Records contained in a dataset
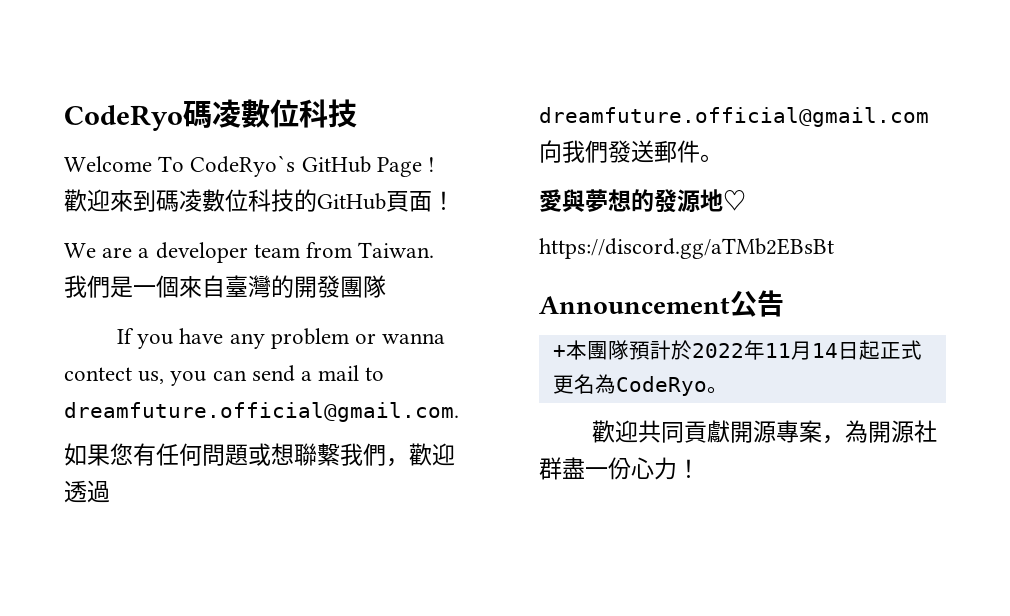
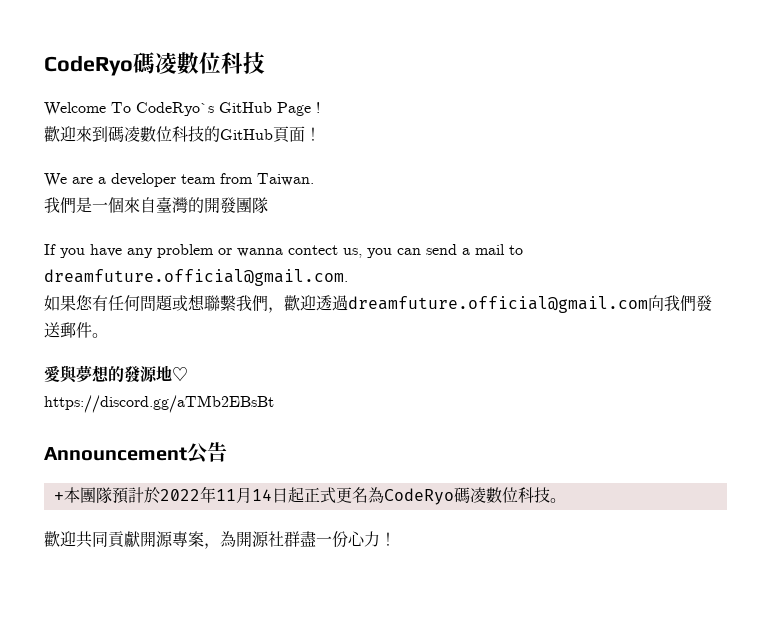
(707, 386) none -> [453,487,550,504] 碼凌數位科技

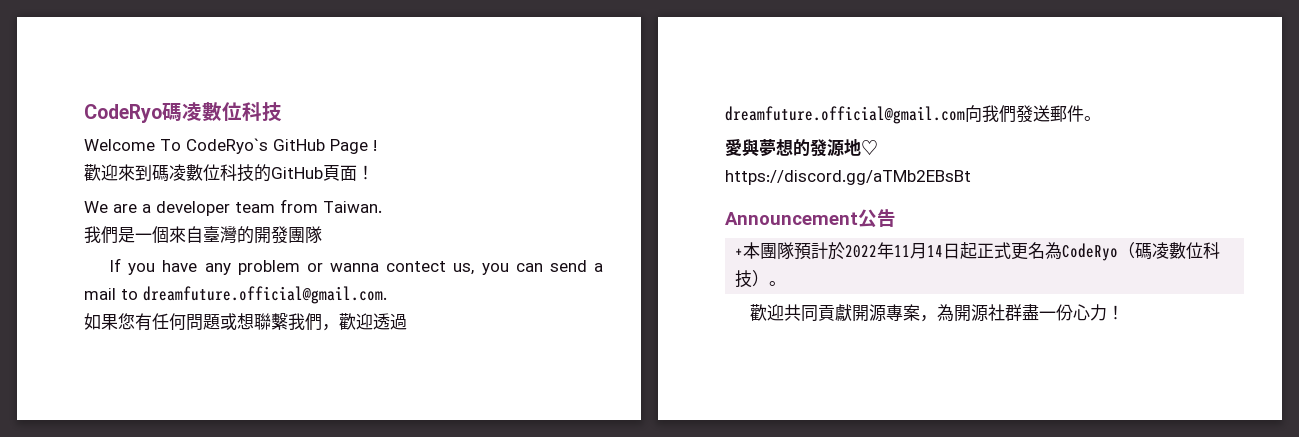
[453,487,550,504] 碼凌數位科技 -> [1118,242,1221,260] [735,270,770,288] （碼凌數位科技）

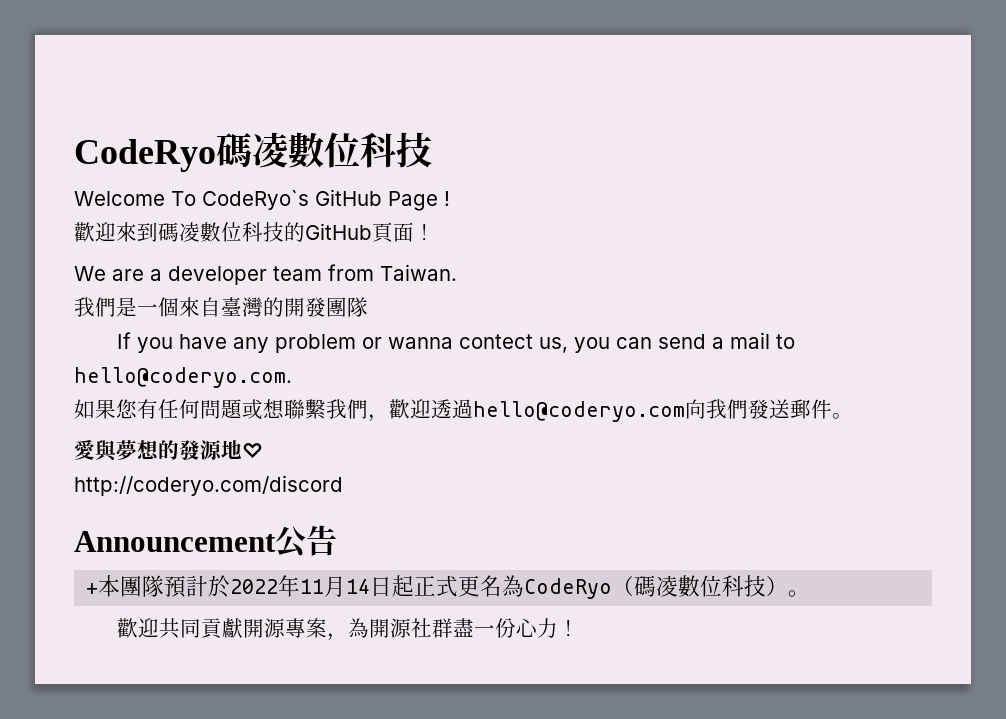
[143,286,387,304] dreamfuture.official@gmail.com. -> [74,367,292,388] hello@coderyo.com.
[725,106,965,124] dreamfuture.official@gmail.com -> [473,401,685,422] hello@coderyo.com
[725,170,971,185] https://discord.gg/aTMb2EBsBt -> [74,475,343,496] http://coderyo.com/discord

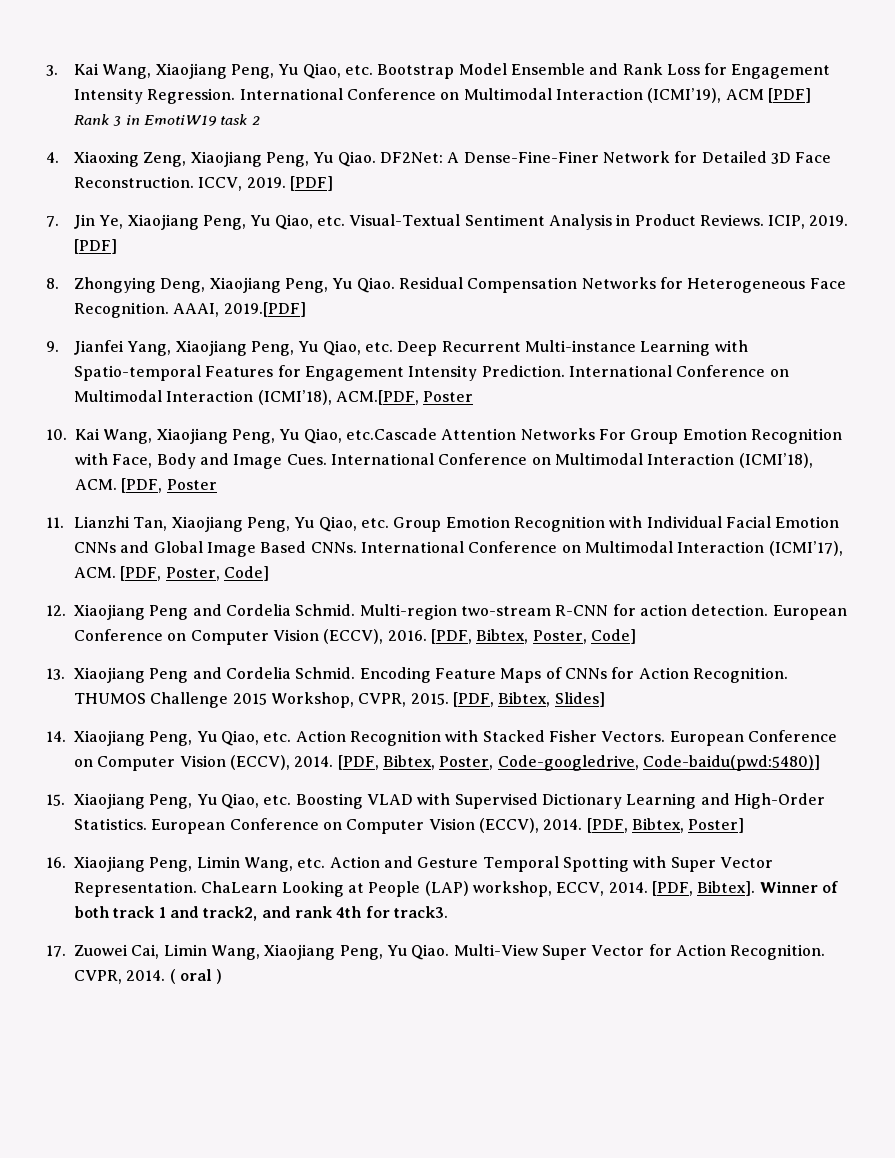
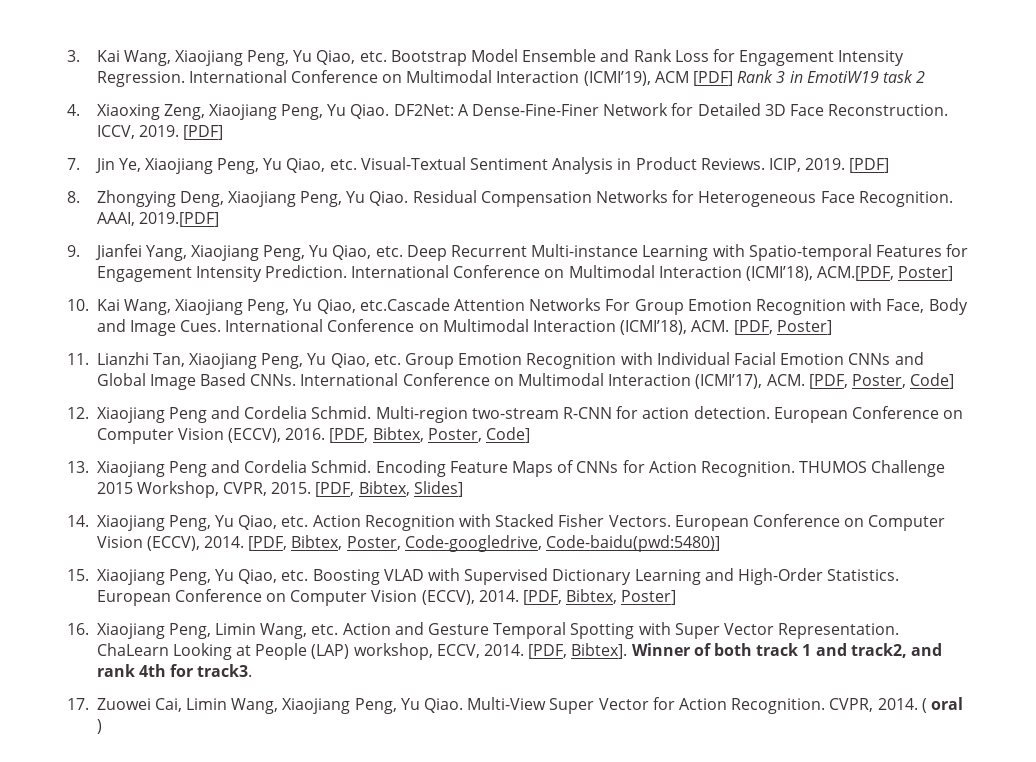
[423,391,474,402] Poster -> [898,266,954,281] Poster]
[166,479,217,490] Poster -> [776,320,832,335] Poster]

--

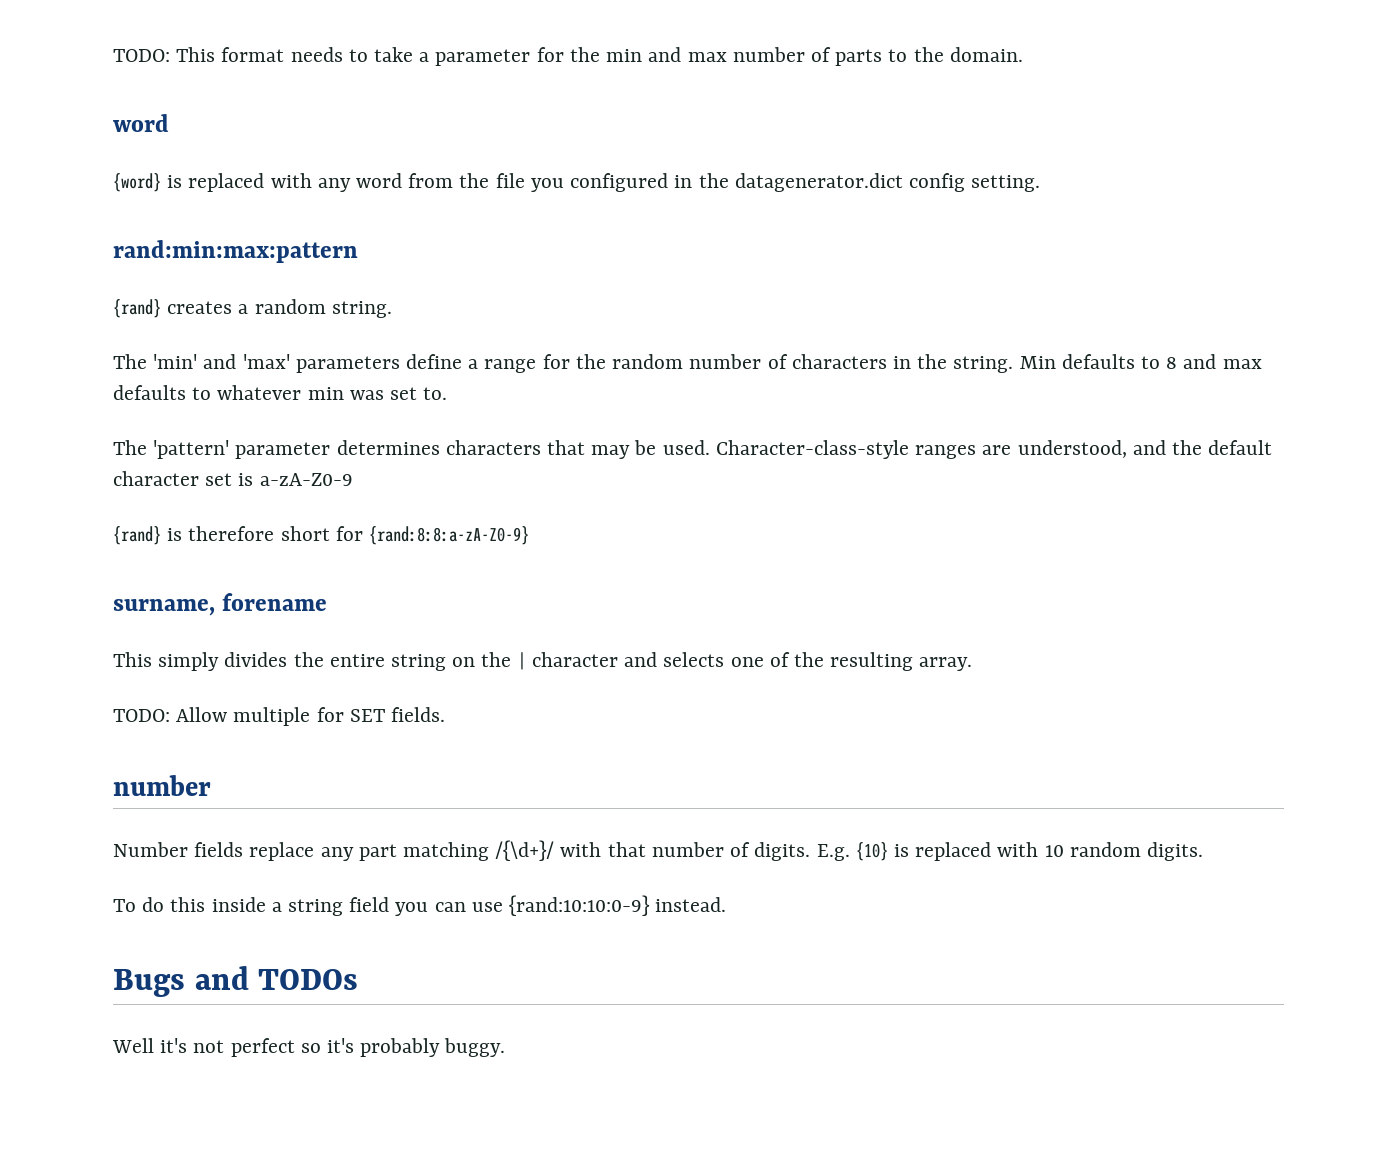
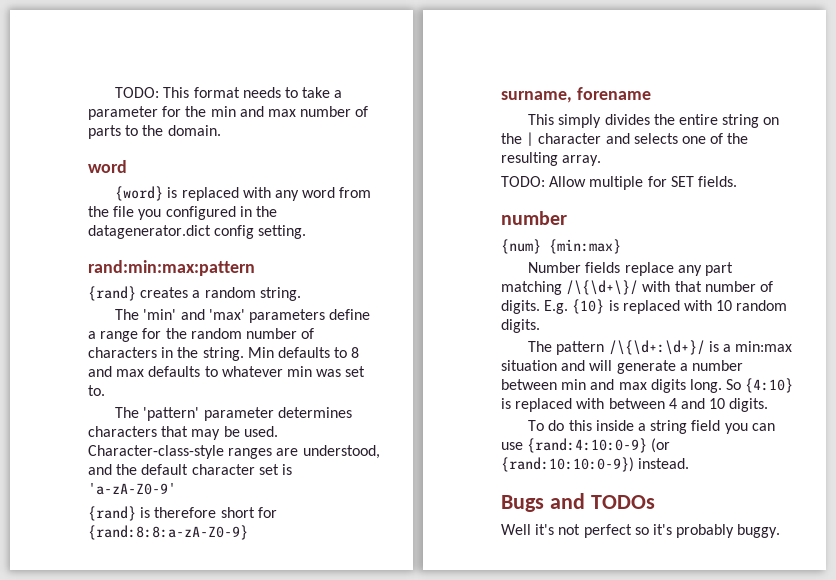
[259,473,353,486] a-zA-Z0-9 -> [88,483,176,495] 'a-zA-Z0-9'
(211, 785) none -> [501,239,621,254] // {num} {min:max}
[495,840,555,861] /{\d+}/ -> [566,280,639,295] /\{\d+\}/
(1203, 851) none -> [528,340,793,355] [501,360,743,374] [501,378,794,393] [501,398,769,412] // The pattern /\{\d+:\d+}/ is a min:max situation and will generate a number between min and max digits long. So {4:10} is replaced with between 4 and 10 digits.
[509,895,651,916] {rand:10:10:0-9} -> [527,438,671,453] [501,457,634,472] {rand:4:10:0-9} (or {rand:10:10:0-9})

**Problem requirements:**
Write down exactly what the lines above say, from the line holding "[725,170,971,185] https://discord.gg/aTMb2EBsBt ->" through the line holding "[166,479,217,490] Poster ->", and nothing more. Do not copy the pictures.

**Expected answer:**
[725,170,971,185] https://discord.gg/aTMb2EBsBt -> [74,475,343,496] http://coderyo.com/discord

[423,391,474,402] Poster -> [898,266,954,281] Poster]
[166,479,217,490] Poster -> [776,320,832,335] Poster]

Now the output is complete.